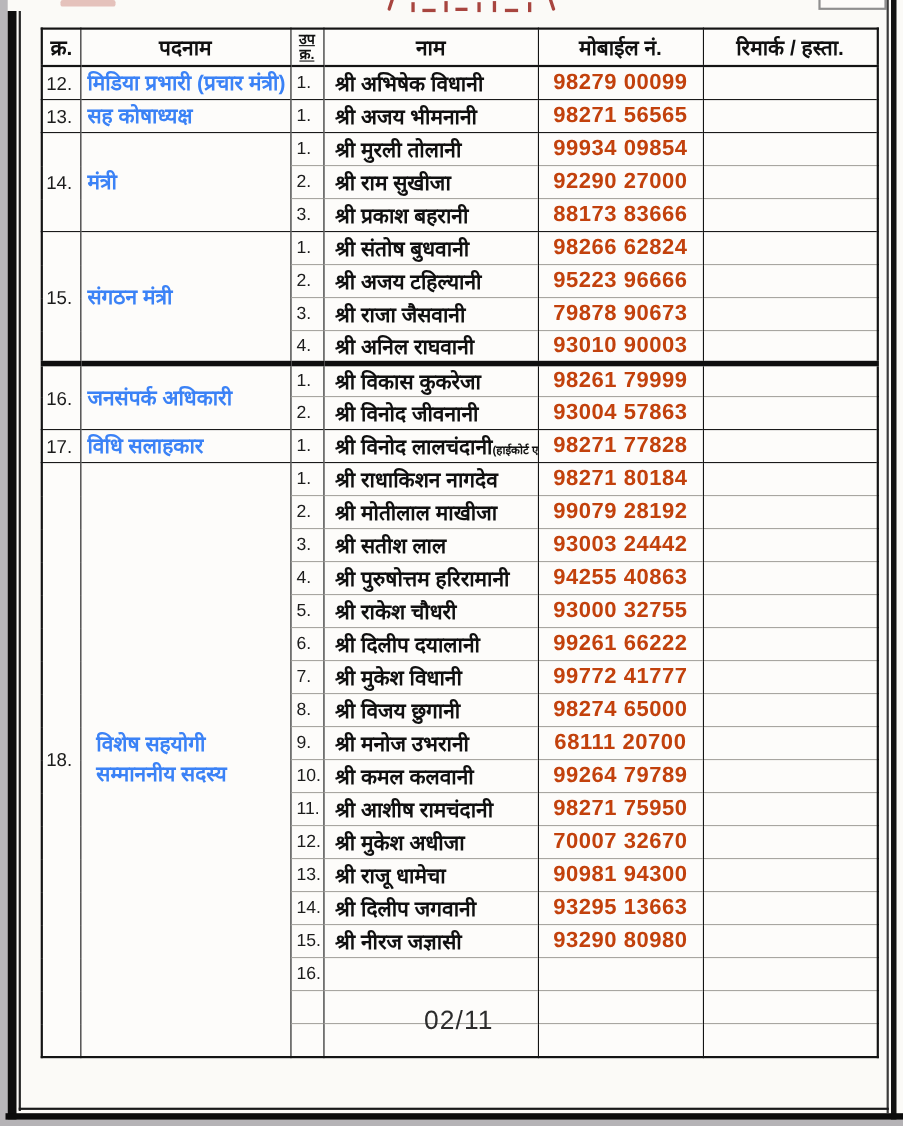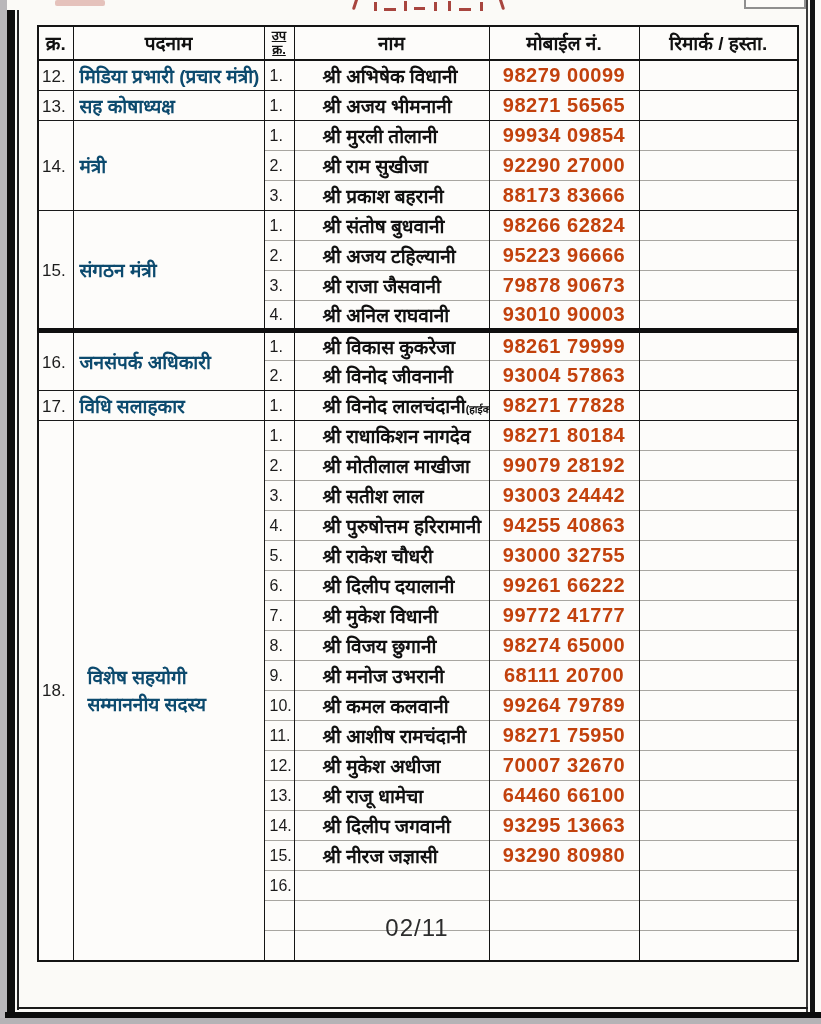--- a/index.html
+++ b/index.html
@@ -69,7 +69,7 @@
   }
   td.designation-cell {
     font-size: 19px; font-weight: bold; padding: 2px 2px 0 6px;
-    vertical-align: top; line-height: 27px; white-space: normal; color: #0c4a6e;
+    vertical-align: top; line-height: 27px; white-space: normal; color: #3b82f6;
   }
   td.designation-cell.center-text { text-align: left; padding-left: 14px; }
   td.sub-serial-cell { font-size: 16px; padding-left: 5px; color: #1c1c1c; }

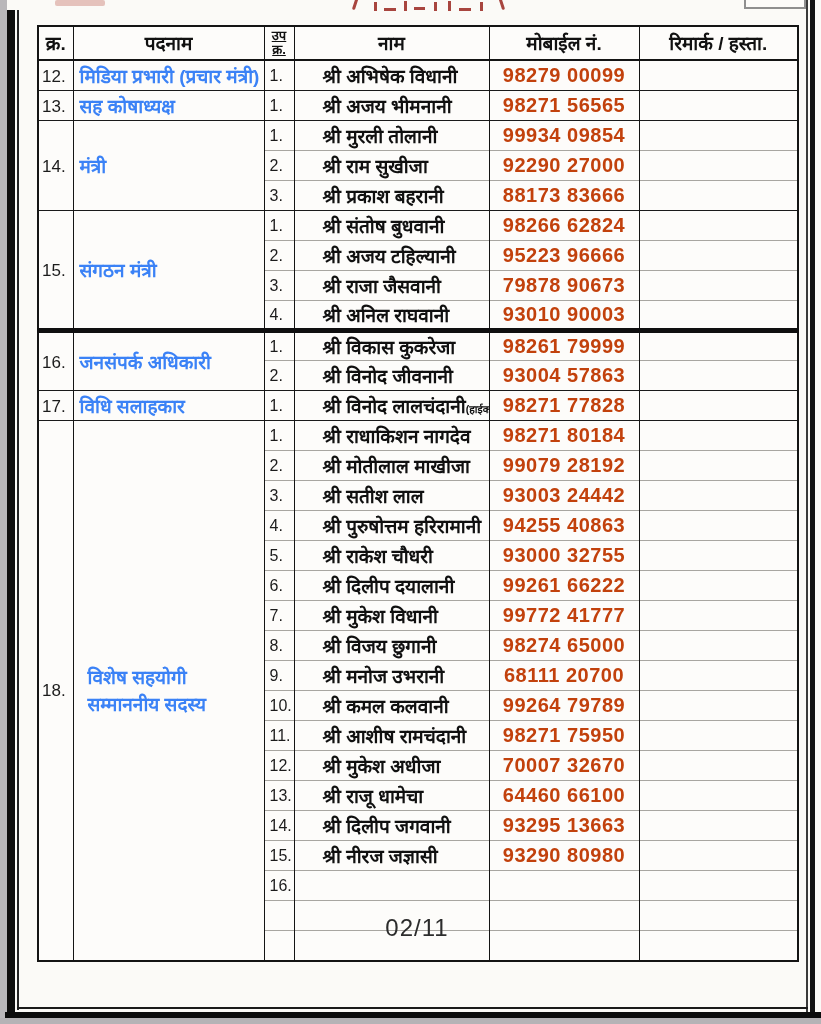--- a/index.html
+++ b/index.html
@@ -73,7 +73,7 @@
   }
   td.designation-cell.center-text { text-align: left; padding-left: 14px; }
   td.sub-serial-cell { font-size: 16px; padding-left: 5px; color: #1c1c1c; }
-  td.name-cell { font-size: 19px; font-weight: bold; padding-left: 28px; color: #101010; }
+  td.name-cell { font-size: 19px; font-weight: bold; padding-left: 10px; color: #101010; }
   td.name-cell .name-note { font-size: 10.5px; font-weight: bold; letter-spacing: 0; }
   td.mobile-cell { font-size: 20px; font-weight: 600; text-align: center; letter-spacing: .5px; color: #c2410c; }
   td.remark-cell { }

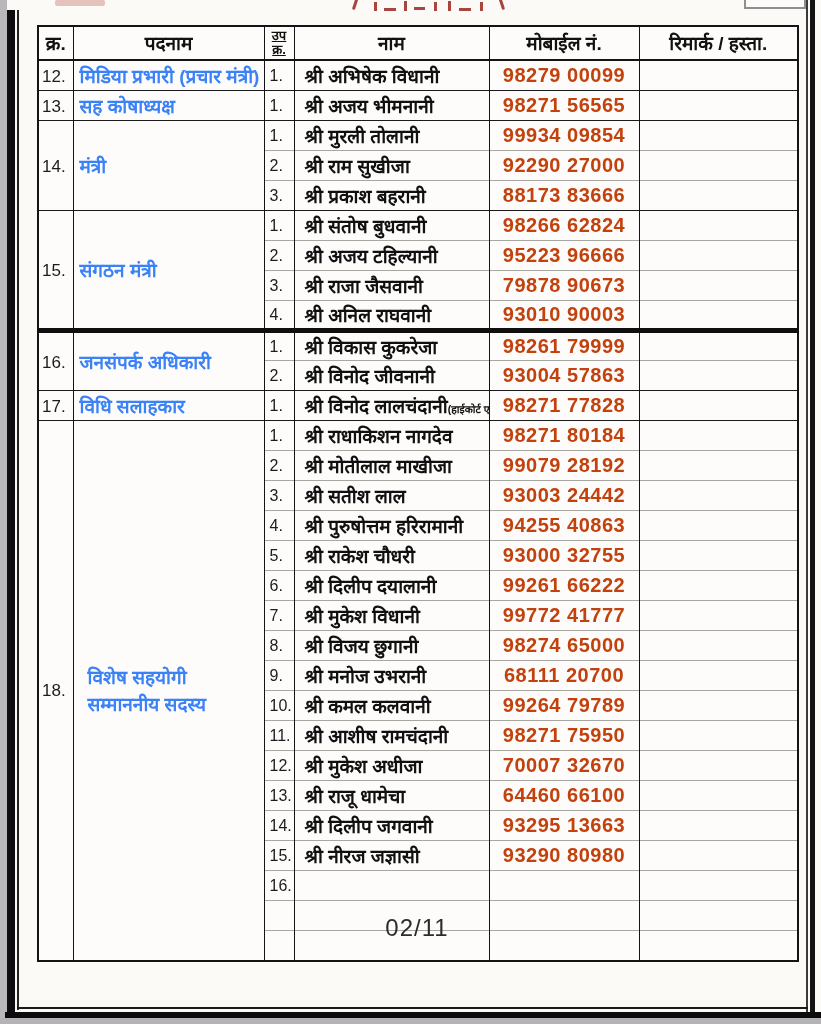--- a/index.html
+++ b/index.html
@@ -284,7 +284,7 @@
       <tr class="sub-row">
         <td class="sub-serial-cell">13.</td>
         <td class="name-cell"><span>श्री राजू धामेचा</span></td>
-        <td class="mobile-cell">64460 66100</td>
+        <td class="mobile-cell">90981 94300</td>
         <td class="remark-cell"></td>
       </tr>
       <tr class="sub-row">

▸ Task description: Each record must be repeated verbatim, and no picture may appear in the copy.

▸ Written response:
--- a/index.html
+++ b/index.html
@@ -69,7 +69,7 @@
   }
   td.designation-cell {
     font-size: 19px; font-weight: bold; padding: 2px 2px 0 6px;
-    vertical-align: top; line-height: 27px; white-space: normal; color: #0c4a6e;
+    vertical-align: top; line-height: 27px; white-space: normal; color: #3b82f6;
   }
   td.designation-cell.center-text { text-align: left; padding-left: 14px; }
   td.sub-serial-cell { font-size: 16px; padding-left: 5px; color: #1c1c1c; }

--- a/index.html
+++ b/index.html
@@ -73,7 +73,7 @@
   }
   td.designation-cell.center-text { text-align: left; padding-left: 14px; }
   td.sub-serial-cell { font-size: 16px; padding-left: 5px; color: #1c1c1c; }
-  td.name-cell { font-size: 19px; font-weight: bold; padding-left: 28px; color: #101010; }
+  td.name-cell { font-size: 19px; font-weight: bold; padding-left: 10px; color: #101010; }
   td.name-cell .name-note { font-size: 10.5px; font-weight: bold; letter-spacing: 0; }
   td.mobile-cell { font-size: 20px; font-weight: 600; text-align: center; letter-spacing: .5px; color: #c2410c; }
   td.remark-cell { }

--- a/index.html
+++ b/index.html
@@ -284,7 +284,7 @@
       <tr class="sub-row">
         <td class="sub-serial-cell">13.</td>
         <td class="name-cell"><span>श्री राजू धामेचा</span></td>
-        <td class="mobile-cell">64460 66100</td>
+        <td class="mobile-cell">90981 94300</td>
         <td class="remark-cell"></td>
       </tr>
       <tr class="sub-row">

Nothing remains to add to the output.